Each line below has to be set down again exactly.

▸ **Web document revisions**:
========================

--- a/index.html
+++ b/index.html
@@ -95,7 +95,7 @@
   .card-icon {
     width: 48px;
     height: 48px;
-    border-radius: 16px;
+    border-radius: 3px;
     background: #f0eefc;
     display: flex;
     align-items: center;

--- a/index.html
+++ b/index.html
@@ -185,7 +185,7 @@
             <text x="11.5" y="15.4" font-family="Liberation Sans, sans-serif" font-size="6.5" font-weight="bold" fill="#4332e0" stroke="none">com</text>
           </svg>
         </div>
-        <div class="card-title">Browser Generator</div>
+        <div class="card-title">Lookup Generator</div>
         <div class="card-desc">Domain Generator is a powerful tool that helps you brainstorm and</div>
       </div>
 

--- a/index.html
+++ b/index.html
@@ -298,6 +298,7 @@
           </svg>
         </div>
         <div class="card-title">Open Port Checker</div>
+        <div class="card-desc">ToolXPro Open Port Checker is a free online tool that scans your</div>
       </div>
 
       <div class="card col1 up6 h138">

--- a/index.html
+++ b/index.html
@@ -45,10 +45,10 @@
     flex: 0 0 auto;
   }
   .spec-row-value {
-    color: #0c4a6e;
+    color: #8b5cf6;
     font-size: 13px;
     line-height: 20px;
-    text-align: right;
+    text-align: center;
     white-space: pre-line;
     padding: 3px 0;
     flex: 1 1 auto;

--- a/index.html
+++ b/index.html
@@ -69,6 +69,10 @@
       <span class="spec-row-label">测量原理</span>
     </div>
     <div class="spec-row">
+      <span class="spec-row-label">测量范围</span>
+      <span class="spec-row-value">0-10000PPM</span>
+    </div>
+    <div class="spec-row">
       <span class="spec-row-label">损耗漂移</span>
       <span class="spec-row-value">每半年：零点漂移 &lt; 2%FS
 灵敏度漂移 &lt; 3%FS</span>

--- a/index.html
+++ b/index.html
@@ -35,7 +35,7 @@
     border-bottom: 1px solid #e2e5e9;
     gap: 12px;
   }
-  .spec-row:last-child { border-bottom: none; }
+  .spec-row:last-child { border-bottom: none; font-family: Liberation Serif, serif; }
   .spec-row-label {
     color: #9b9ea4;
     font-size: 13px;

========================

▸ **Reply**:
--- a/index.html
+++ b/index.html
@@ -95,7 +95,7 @@
   .card-icon {
     width: 48px;
     height: 48px;
-    border-radius: 16px;
+    border-radius: 3px;
     background: #f0eefc;
     display: flex;
     align-items: center;

--- a/index.html
+++ b/index.html
@@ -185,7 +185,7 @@
             <text x="11.5" y="15.4" font-family="Liberation Sans, sans-serif" font-size="6.5" font-weight="bold" fill="#4332e0" stroke="none">com</text>
           </svg>
         </div>
-        <div class="card-title">Browser Generator</div>
+        <div class="card-title">Lookup Generator</div>
         <div class="card-desc">Domain Generator is a powerful tool that helps you brainstorm and</div>
       </div>
 

--- a/index.html
+++ b/index.html
@@ -298,6 +298,7 @@
           </svg>
         </div>
         <div class="card-title">Open Port Checker</div>
+        <div class="card-desc">ToolXPro Open Port Checker is a free online tool that scans your</div>
       </div>
 
       <div class="card col1 up6 h138">

--- a/index.html
+++ b/index.html
@@ -45,10 +45,10 @@
     flex: 0 0 auto;
   }
   .spec-row-value {
-    color: #0c4a6e;
+    color: #8b5cf6;
     font-size: 13px;
     line-height: 20px;
-    text-align: right;
+    text-align: center;
     white-space: pre-line;
     padding: 3px 0;
     flex: 1 1 auto;

--- a/index.html
+++ b/index.html
@@ -69,6 +69,10 @@
       <span class="spec-row-label">测量原理</span>
     </div>
     <div class="spec-row">
+      <span class="spec-row-label">测量范围</span>
+      <span class="spec-row-value">0-10000PPM</span>
+    </div>
+    <div class="spec-row">
       <span class="spec-row-label">损耗漂移</span>
       <span class="spec-row-value">每半年：零点漂移 &lt; 2%FS
 灵敏度漂移 &lt; 3%FS</span>

--- a/index.html
+++ b/index.html
@@ -35,7 +35,7 @@
     border-bottom: 1px solid #e2e5e9;
     gap: 12px;
   }
-  .spec-row:last-child { border-bottom: none; }
+  .spec-row:last-child { border-bottom: none; font-family: Liberation Serif, serif; }
   .spec-row-label {
     color: #9b9ea4;
     font-size: 13px;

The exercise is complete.